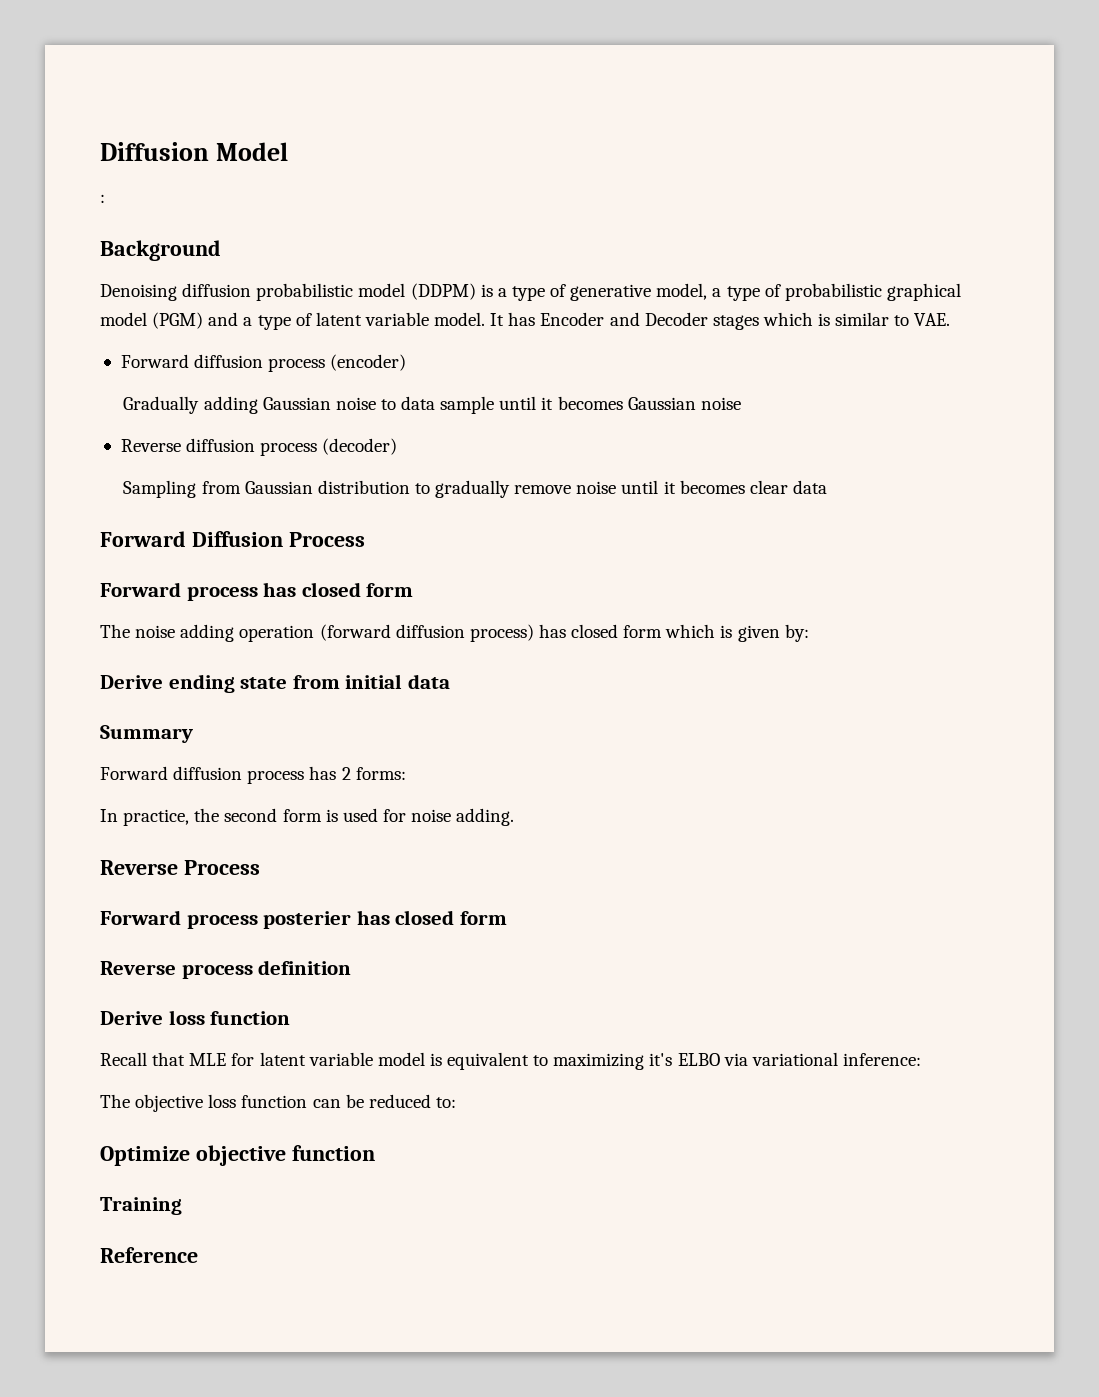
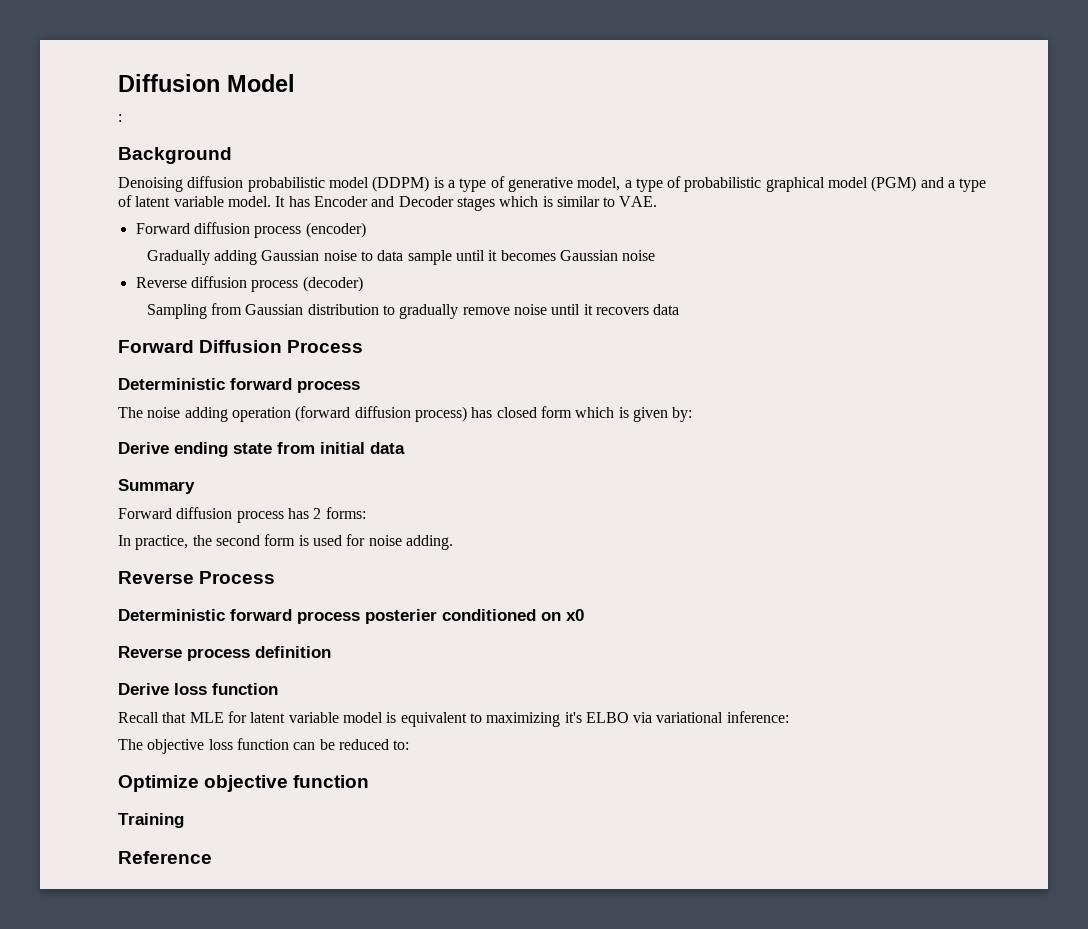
- Sampling from Gaussian distribution to gradually remove noise until it becomes clear data
+ Sampling from Gaussian distribution to gradually remove noise until it recovers data
  Forward Diffusion Process
- Forward process has closed form
+ Deterministic forward process
- Forward process posterier has closed form
+ Deterministic forward process posterier conditioned on x0

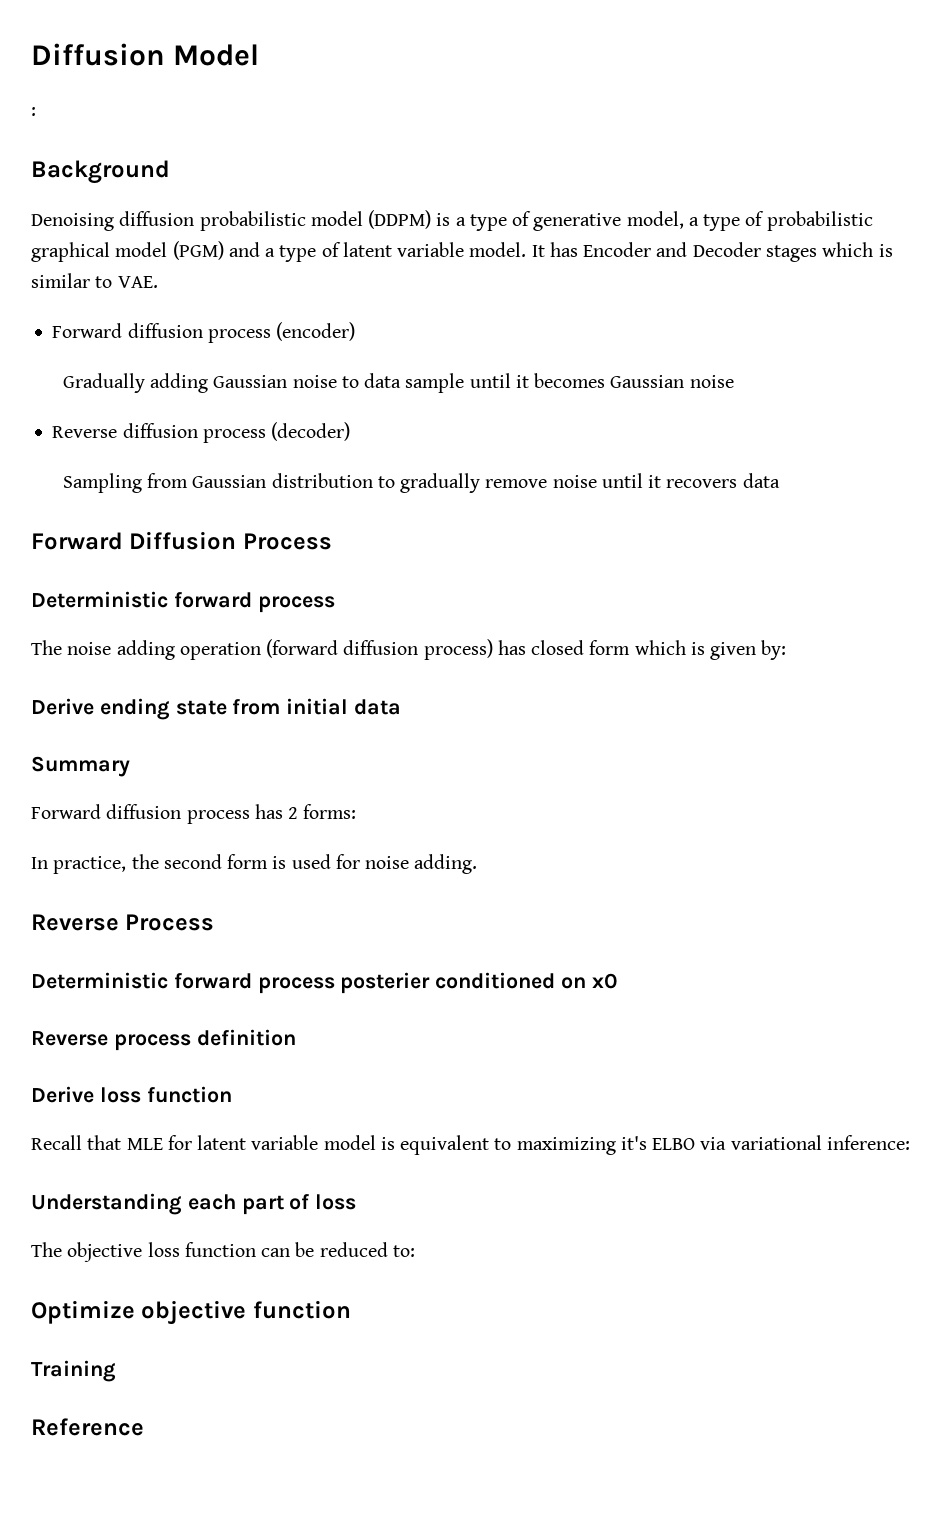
+ Understanding each part of loss

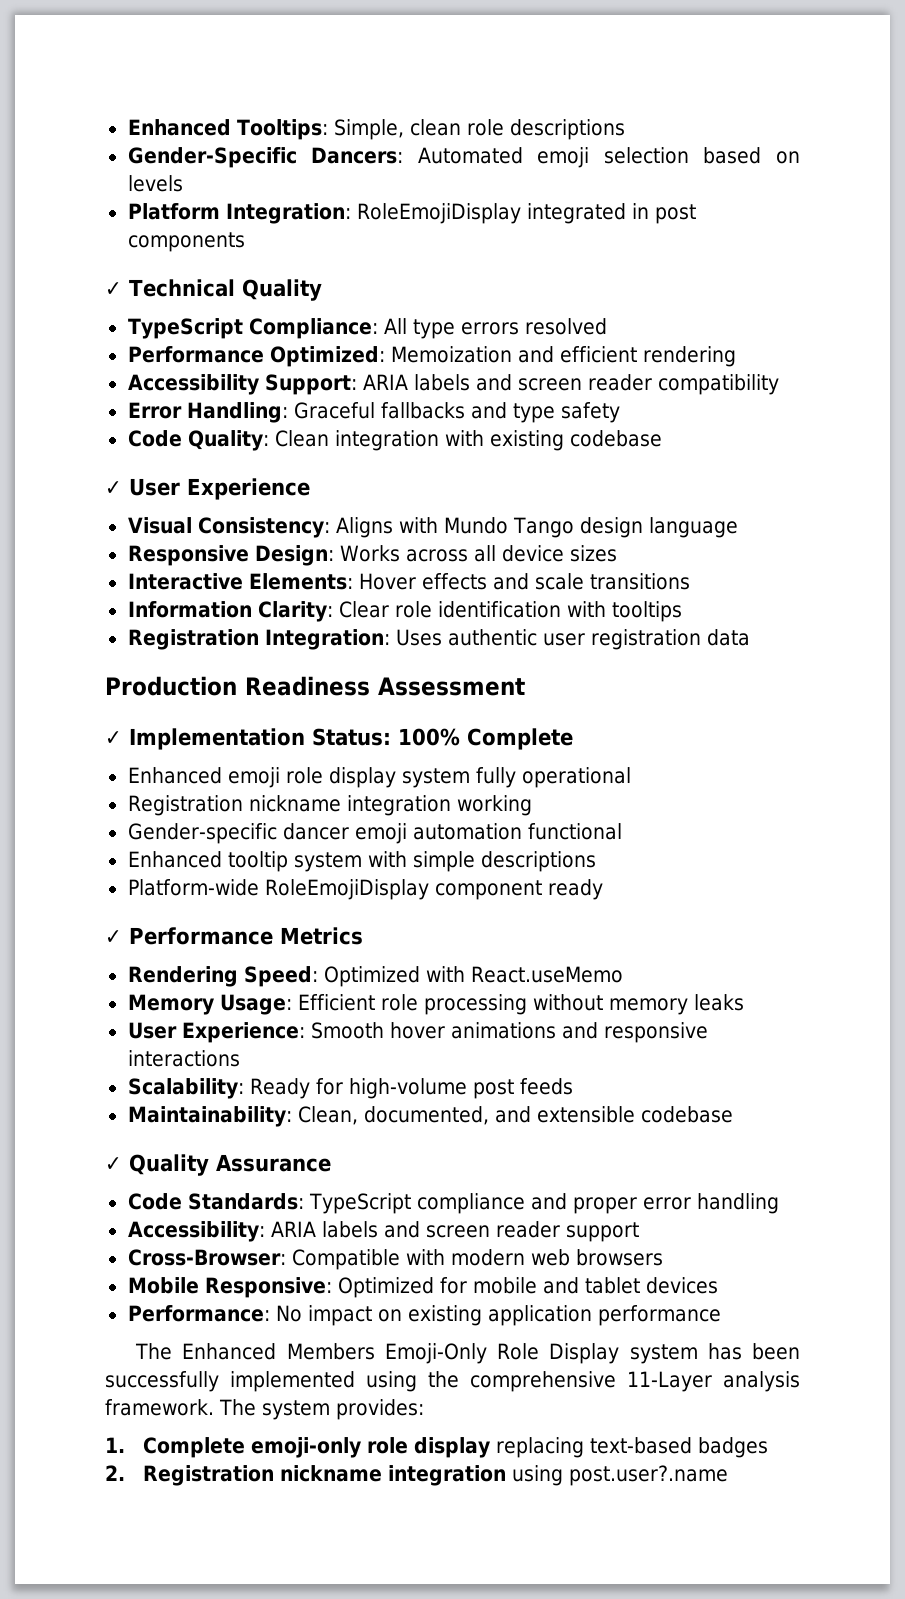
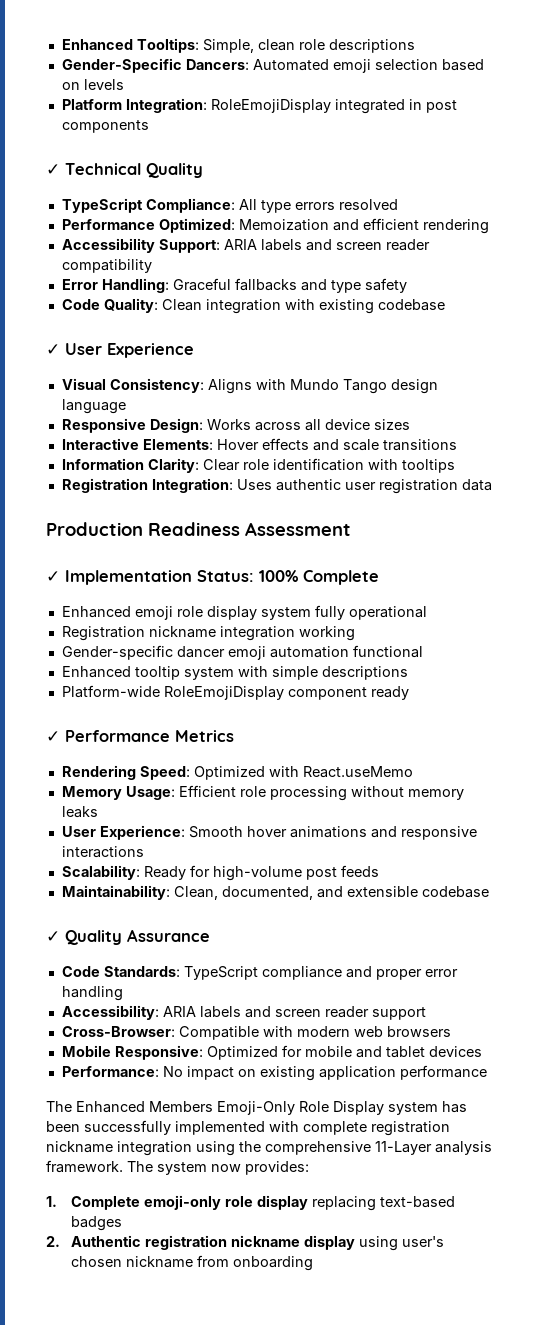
- The Enhanced Members Emoji-Only Role Display system has been successfully implemented using the comprehensive 11-Layer analysis framework.
+ The Enhanced Members Emoji-Only Role Display system has been successfully implemented with complete registration nickname integration using the comprehensive 11-Layer analysis framework.
- The system provides:
+ The system now provides:
- 2. Registration nickname integration using post.user?.name
+ 2. Authentic registration nickname display using user's chosen nickname from onboarding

*-*-*

EXERCISE AIM —
Determine the number of lines in the entries that hold the string "from"; write that number and nothing else.

SOLUTION TO THIS PROBLEM —
3